(Before-and-after page screenshots)
□ □ □ □ □
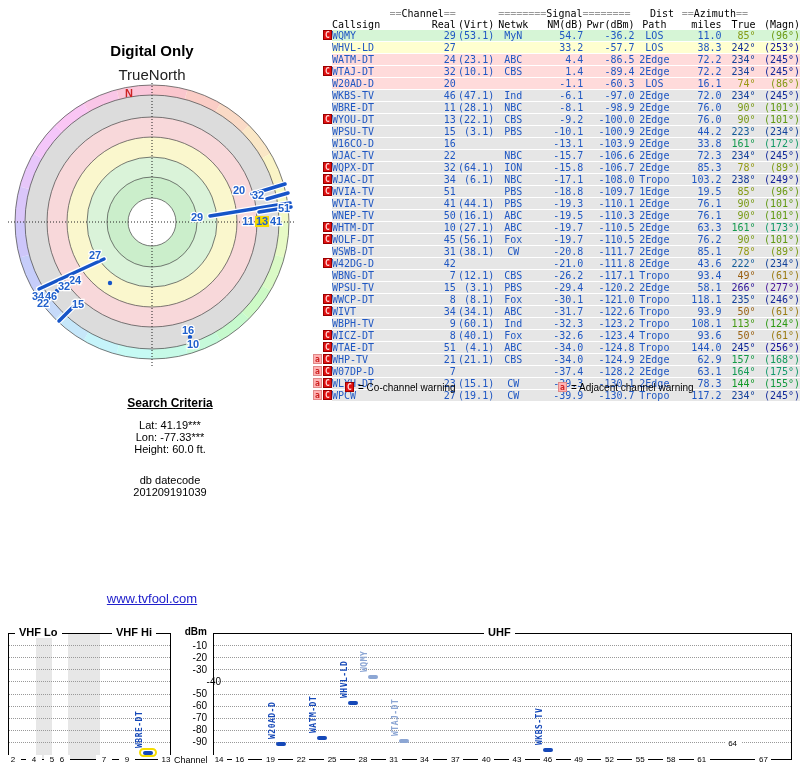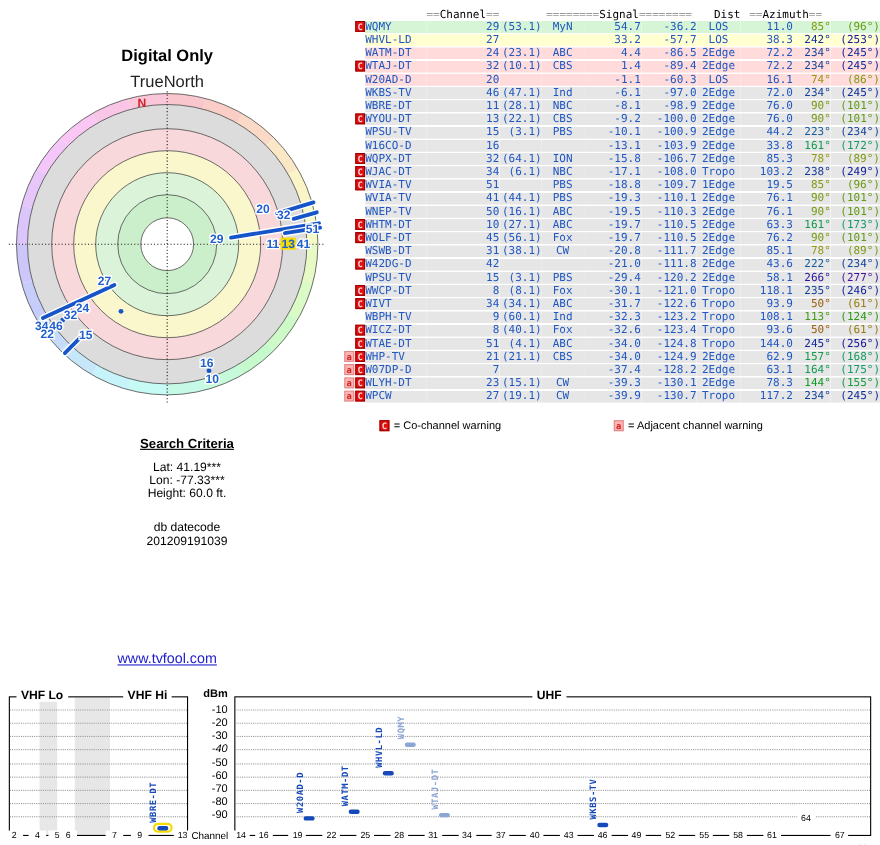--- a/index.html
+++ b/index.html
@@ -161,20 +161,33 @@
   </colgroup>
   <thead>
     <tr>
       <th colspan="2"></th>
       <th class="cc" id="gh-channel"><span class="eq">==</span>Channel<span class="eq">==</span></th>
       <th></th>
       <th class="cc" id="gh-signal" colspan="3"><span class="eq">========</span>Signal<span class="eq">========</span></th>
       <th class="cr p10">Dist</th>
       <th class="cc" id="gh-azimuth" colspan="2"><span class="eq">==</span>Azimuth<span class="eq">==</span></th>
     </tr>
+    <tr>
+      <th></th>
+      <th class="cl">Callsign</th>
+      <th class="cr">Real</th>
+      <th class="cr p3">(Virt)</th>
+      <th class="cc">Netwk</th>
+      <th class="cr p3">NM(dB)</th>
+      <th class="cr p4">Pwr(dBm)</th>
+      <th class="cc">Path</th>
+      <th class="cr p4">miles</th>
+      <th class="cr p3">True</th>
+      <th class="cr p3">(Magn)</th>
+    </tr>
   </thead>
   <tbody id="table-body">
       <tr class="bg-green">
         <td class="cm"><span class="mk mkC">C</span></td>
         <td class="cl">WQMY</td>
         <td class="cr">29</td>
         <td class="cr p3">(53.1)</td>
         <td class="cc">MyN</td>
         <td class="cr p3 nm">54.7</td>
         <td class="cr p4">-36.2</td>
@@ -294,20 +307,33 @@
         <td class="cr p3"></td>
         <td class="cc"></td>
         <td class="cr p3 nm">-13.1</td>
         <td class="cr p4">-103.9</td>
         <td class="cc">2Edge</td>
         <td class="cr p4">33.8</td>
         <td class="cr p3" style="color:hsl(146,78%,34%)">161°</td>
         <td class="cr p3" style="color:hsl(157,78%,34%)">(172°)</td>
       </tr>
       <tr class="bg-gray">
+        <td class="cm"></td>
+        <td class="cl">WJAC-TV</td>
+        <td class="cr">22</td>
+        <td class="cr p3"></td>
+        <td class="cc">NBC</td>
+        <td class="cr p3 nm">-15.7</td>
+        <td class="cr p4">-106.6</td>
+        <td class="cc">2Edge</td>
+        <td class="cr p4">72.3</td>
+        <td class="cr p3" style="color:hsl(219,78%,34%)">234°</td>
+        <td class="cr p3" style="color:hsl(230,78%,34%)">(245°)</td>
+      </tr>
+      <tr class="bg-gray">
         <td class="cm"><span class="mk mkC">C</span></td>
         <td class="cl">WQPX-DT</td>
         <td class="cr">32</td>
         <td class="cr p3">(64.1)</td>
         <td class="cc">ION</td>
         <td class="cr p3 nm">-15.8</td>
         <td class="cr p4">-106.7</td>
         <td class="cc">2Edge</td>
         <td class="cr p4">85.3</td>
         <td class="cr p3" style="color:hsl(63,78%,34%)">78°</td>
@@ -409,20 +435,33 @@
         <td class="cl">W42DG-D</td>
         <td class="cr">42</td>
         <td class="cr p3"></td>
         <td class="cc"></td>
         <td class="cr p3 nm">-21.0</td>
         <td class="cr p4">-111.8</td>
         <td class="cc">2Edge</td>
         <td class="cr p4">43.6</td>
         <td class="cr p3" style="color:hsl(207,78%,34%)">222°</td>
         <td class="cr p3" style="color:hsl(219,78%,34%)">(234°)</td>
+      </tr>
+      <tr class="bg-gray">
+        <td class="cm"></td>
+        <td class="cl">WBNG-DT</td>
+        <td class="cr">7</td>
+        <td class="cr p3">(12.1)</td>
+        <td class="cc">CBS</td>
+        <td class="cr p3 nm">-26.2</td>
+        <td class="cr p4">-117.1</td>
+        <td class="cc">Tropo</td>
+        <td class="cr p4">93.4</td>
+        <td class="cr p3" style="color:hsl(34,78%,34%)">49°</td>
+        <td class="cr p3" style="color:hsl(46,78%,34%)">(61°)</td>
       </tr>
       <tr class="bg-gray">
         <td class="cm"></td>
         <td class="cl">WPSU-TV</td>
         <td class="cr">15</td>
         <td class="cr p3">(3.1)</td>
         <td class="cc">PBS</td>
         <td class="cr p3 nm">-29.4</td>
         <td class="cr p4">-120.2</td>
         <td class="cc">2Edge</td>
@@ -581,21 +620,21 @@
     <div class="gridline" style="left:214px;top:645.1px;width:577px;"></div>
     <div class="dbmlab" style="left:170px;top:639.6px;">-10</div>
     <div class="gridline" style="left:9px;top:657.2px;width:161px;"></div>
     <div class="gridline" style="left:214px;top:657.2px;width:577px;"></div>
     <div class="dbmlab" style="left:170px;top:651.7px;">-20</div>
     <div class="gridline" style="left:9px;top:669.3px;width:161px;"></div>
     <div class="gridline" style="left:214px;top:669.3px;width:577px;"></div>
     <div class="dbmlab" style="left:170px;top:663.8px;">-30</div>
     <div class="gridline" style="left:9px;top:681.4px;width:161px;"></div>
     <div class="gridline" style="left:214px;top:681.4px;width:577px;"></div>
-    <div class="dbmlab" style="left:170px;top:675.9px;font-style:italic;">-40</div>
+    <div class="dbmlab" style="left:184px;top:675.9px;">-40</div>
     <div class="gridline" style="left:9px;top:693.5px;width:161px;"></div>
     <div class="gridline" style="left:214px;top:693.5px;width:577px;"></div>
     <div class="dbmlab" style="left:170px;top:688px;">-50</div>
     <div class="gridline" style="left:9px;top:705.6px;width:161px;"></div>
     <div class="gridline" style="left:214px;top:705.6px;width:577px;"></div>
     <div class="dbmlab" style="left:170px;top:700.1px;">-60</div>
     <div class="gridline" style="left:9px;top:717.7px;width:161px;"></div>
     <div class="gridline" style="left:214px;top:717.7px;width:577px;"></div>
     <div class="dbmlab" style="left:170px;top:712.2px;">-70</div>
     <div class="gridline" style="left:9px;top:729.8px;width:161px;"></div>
□ □ □ □ □
Without including any picture, print all of the entries above exactly.

TASK RESPONSE:
--- a/index.html
+++ b/index.html
@@ -161,20 +161,33 @@
   </colgroup>
   <thead>
     <tr>
       <th colspan="2"></th>
       <th class="cc" id="gh-channel"><span class="eq">==</span>Channel<span class="eq">==</span></th>
       <th></th>
       <th class="cc" id="gh-signal" colspan="3"><span class="eq">========</span>Signal<span class="eq">========</span></th>
       <th class="cr p10">Dist</th>
       <th class="cc" id="gh-azimuth" colspan="2"><span class="eq">==</span>Azimuth<span class="eq">==</span></th>
     </tr>
+    <tr>
+      <th></th>
+      <th class="cl">Callsign</th>
+      <th class="cr">Real</th>
+      <th class="cr p3">(Virt)</th>
+      <th class="cc">Netwk</th>
+      <th class="cr p3">NM(dB)</th>
+      <th class="cr p4">Pwr(dBm)</th>
+      <th class="cc">Path</th>
+      <th class="cr p4">miles</th>
+      <th class="cr p3">True</th>
+      <th class="cr p3">(Magn)</th>
+    </tr>
   </thead>
   <tbody id="table-body">
       <tr class="bg-green">
         <td class="cm"><span class="mk mkC">C</span></td>
         <td class="cl">WQMY</td>
         <td class="cr">29</td>
         <td class="cr p3">(53.1)</td>
         <td class="cc">MyN</td>
         <td class="cr p3 nm">54.7</td>
         <td class="cr p4">-36.2</td>
@@ -294,20 +307,33 @@
         <td class="cr p3"></td>
         <td class="cc"></td>
         <td class="cr p3 nm">-13.1</td>
         <td class="cr p4">-103.9</td>
         <td class="cc">2Edge</td>
         <td class="cr p4">33.8</td>
         <td class="cr p3" style="color:hsl(146,78%,34%)">161°</td>
         <td class="cr p3" style="color:hsl(157,78%,34%)">(172°)</td>
       </tr>
       <tr class="bg-gray">
+        <td class="cm"></td>
+        <td class="cl">WJAC-TV</td>
+        <td class="cr">22</td>
+        <td class="cr p3"></td>
+        <td class="cc">NBC</td>
+        <td class="cr p3 nm">-15.7</td>
+        <td class="cr p4">-106.6</td>
+        <td class="cc">2Edge</td>
+        <td class="cr p4">72.3</td>
+        <td class="cr p3" style="color:hsl(219,78%,34%)">234°</td>
+        <td class="cr p3" style="color:hsl(230,78%,34%)">(245°)</td>
+      </tr>
+      <tr class="bg-gray">
         <td class="cm"><span class="mk mkC">C</span></td>
         <td class="cl">WQPX-DT</td>
         <td class="cr">32</td>
         <td class="cr p3">(64.1)</td>
         <td class="cc">ION</td>
         <td class="cr p3 nm">-15.8</td>
         <td class="cr p4">-106.7</td>
         <td class="cc">2Edge</td>
         <td class="cr p4">85.3</td>
         <td class="cr p3" style="color:hsl(63,78%,34%)">78°</td>
@@ -409,20 +435,33 @@
         <td class="cl">W42DG-D</td>
         <td class="cr">42</td>
         <td class="cr p3"></td>
         <td class="cc"></td>
         <td class="cr p3 nm">-21.0</td>
         <td class="cr p4">-111.8</td>
         <td class="cc">2Edge</td>
         <td class="cr p4">43.6</td>
         <td class="cr p3" style="color:hsl(207,78%,34%)">222°</td>
         <td class="cr p3" style="color:hsl(219,78%,34%)">(234°)</td>
+      </tr>
+      <tr class="bg-gray">
+        <td class="cm"></td>
+        <td class="cl">WBNG-DT</td>
+        <td class="cr">7</td>
+        <td class="cr p3">(12.1)</td>
+        <td class="cc">CBS</td>
+        <td class="cr p3 nm">-26.2</td>
+        <td class="cr p4">-117.1</td>
+        <td class="cc">Tropo</td>
+        <td class="cr p4">93.4</td>
+        <td class="cr p3" style="color:hsl(34,78%,34%)">49°</td>
+        <td class="cr p3" style="color:hsl(46,78%,34%)">(61°)</td>
       </tr>
       <tr class="bg-gray">
         <td class="cm"></td>
         <td class="cl">WPSU-TV</td>
         <td class="cr">15</td>
         <td class="cr p3">(3.1)</td>
         <td class="cc">PBS</td>
         <td class="cr p3 nm">-29.4</td>
         <td class="cr p4">-120.2</td>
         <td class="cc">2Edge</td>
@@ -581,21 +620,21 @@
     <div class="gridline" style="left:214px;top:645.1px;width:577px;"></div>
     <div class="dbmlab" style="left:170px;top:639.6px;">-10</div>
     <div class="gridline" style="left:9px;top:657.2px;width:161px;"></div>
     <div class="gridline" style="left:214px;top:657.2px;width:577px;"></div>
     <div class="dbmlab" style="left:170px;top:651.7px;">-20</div>
     <div class="gridline" style="left:9px;top:669.3px;width:161px;"></div>
     <div class="gridline" style="left:214px;top:669.3px;width:577px;"></div>
     <div class="dbmlab" style="left:170px;top:663.8px;">-30</div>
     <div class="gridline" style="left:9px;top:681.4px;width:161px;"></div>
     <div class="gridline" style="left:214px;top:681.4px;width:577px;"></div>
-    <div class="dbmlab" style="left:170px;top:675.9px;font-style:italic;">-40</div>
+    <div class="dbmlab" style="left:184px;top:675.9px;">-40</div>
     <div class="gridline" style="left:9px;top:693.5px;width:161px;"></div>
     <div class="gridline" style="left:214px;top:693.5px;width:577px;"></div>
     <div class="dbmlab" style="left:170px;top:688px;">-50</div>
     <div class="gridline" style="left:9px;top:705.6px;width:161px;"></div>
     <div class="gridline" style="left:214px;top:705.6px;width:577px;"></div>
     <div class="dbmlab" style="left:170px;top:700.1px;">-60</div>
     <div class="gridline" style="left:9px;top:717.7px;width:161px;"></div>
     <div class="gridline" style="left:214px;top:717.7px;width:577px;"></div>
     <div class="dbmlab" style="left:170px;top:712.2px;">-70</div>
     <div class="gridline" style="left:9px;top:729.8px;width:161px;"></div>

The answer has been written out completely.